Generative AI large models are the focus of OpenAI’s efforts. It has already launched text-generated image models DALL-E and DALL-E 2, as well as POINT-E, which generates 3D models based on text earlier this year.
Recently, the OpenAI research team has upgraded the 3D generative model and newly launched Shap・E, which is a conditional generative model for synthesizing 3D assets. Currently, the relevant model weights, inference code and samples have been open sourced.
Let’s take a look at the generation effect first. Similar to generating images based on text, the 3D object model generated by Shap・E focuses on "unconstrained". For example, a plane that looks like a banana:
A chair that looks like a tree:
There are also classic examples, like the avocado chair:
Of course, some common objects can also be generated 3D model, for example a bowl of vegetables:
Donuts:
The Shap・E proposed in this article is a latent diffusion model on the 3D implicit function space, which can be rendered into NeRF and texture meshes. Given the same data set, model architecture and training calculations, Shap・E is better than similar explicit generation models. The researchers found that the pure text conditional model can generate diverse and interesting objects, which also demonstrates the potential of generating implicit representations.
Unlike working on a 3D generative model to produce a single output representation, Shap-E can Directly generate the parameters of the implicit function. Training Shap-E is divided into two stages: first training the encoder, which deterministically maps 3D assets into the parameters of the implicit function, and second training a conditional diffusion model on the output of the encoder. When trained on a large dataset of paired 3D and text data, the model is able to generate complex and diverse 3D assets in seconds. Compared with the point cloud explicit generation model Point・E, Shap-E models a high-dimensional, multi-representation output space, converges faster, and achieves equivalent or better sample quality.

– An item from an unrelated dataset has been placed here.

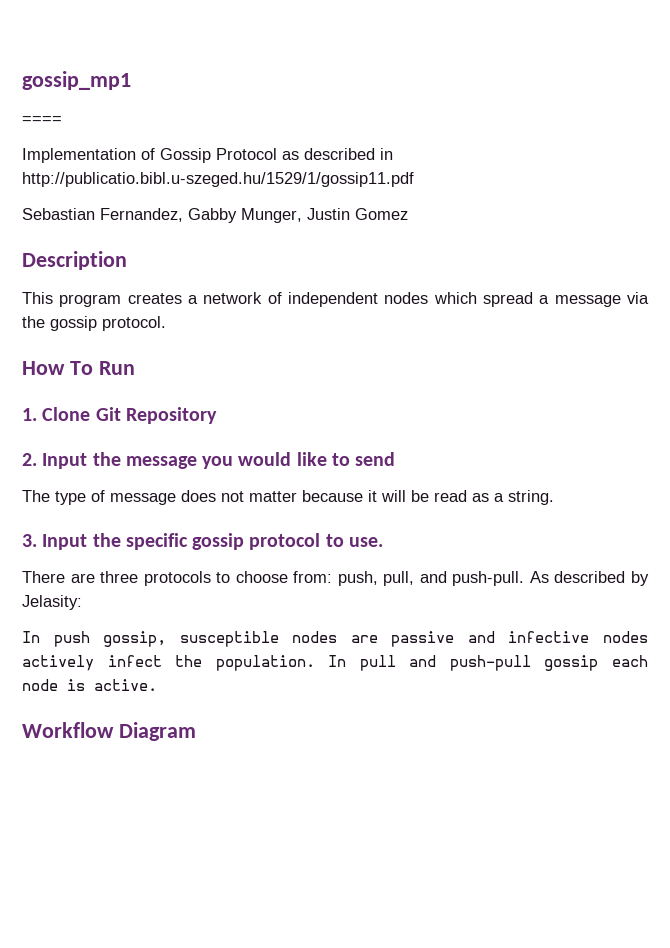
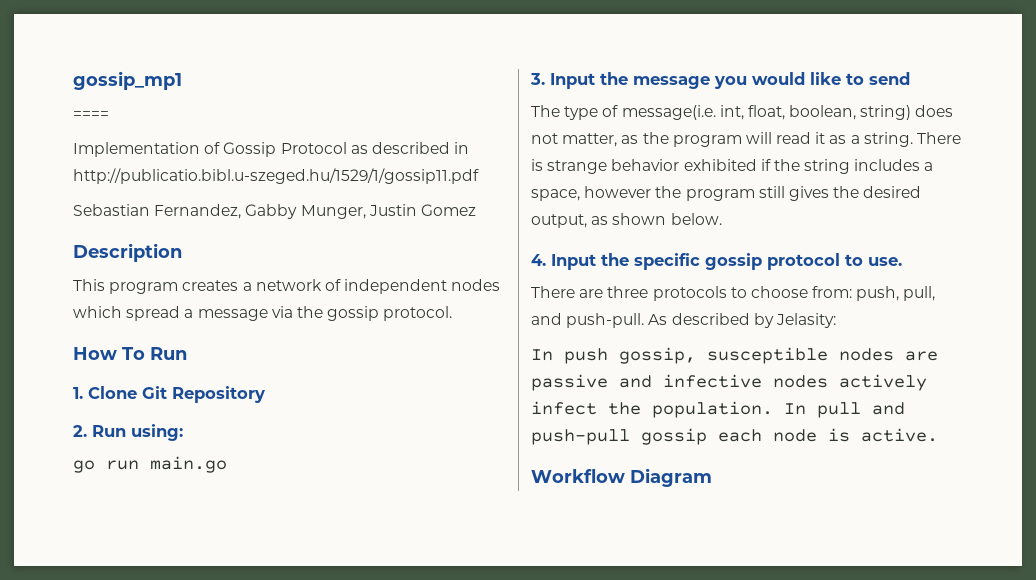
(37, 459) none -> [92,424,183,441] [73,456,227,473] [530,73,545,85] Run using: // go run main.go // 3.
[110,490,554,505] [22,534,37,547] message does not matter because it will be read as a string. // 3. -> [621,105,954,120] [531,132,962,147] [531,159,934,174] [531,186,922,201] [531,213,722,228] [531,254,546,266] message(i.e. int, float, boolean, string) does not matter, as the program will read it as a string. There is strange behavior exhibited if the string includes a space, however the program still gives the desired output, as shown below. // 4.

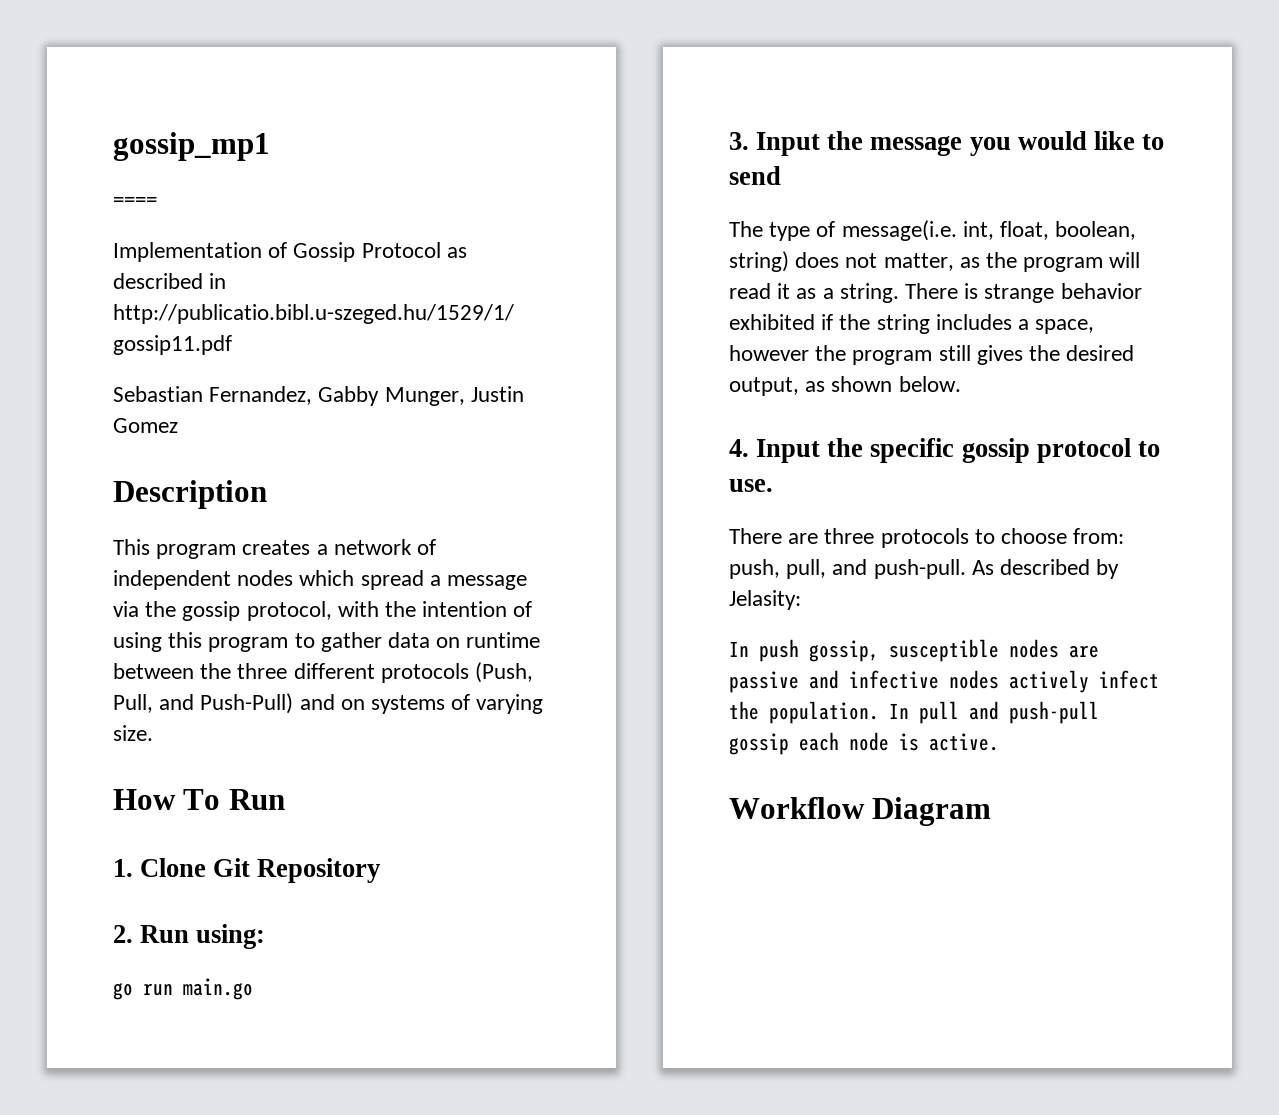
[383,306,453,321] protocol. -> [246,601,533,621] [113,632,541,652] [113,662,534,683] [113,693,544,714] [113,725,153,741] protocol, with the intention of using this program to gather data on runtime between the three different protocols (Push, Pull, and Push-Pull) and on systems of varying size.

Research backgroundThis article focuses on two implicit neural representations (INR) for 3D representation:
While INR is flexible and expressive, obtaining an INR for every sample in the dataset is expensive. Additionally, each INR may have many numerical parameters, which may cause difficulties when training downstream generative models. By solving these problems using autoencoders with implicit decoders, smaller latent representations can be obtained that are directly modeled with existing generative techniques. An alternative approach is to use meta-learning to create a dataset of INRs that share most of their parameters, and then train a diffusion model or normalized flow on the free parameters of these INRs. It has also been suggested that gradient-based meta-learning may not be necessary and instead the Transformer encoder should be trained directly to produce NeRF parameters conditioned on multiple views of a 3D object.
The researchers combined and expanded the above methods and finally obtained Shap·E, which became a conditional generation model for various complex 3D implicit representations. First generate INR parameters for the 3D asset by training a Transformer-based encoder, and then train a diffusion model on the output of the encoder. Unlike previous approaches, INRs are generated that represent both NeRF and meshes, allowing them to be rendered in a variety of ways or imported into downstream 3D applications.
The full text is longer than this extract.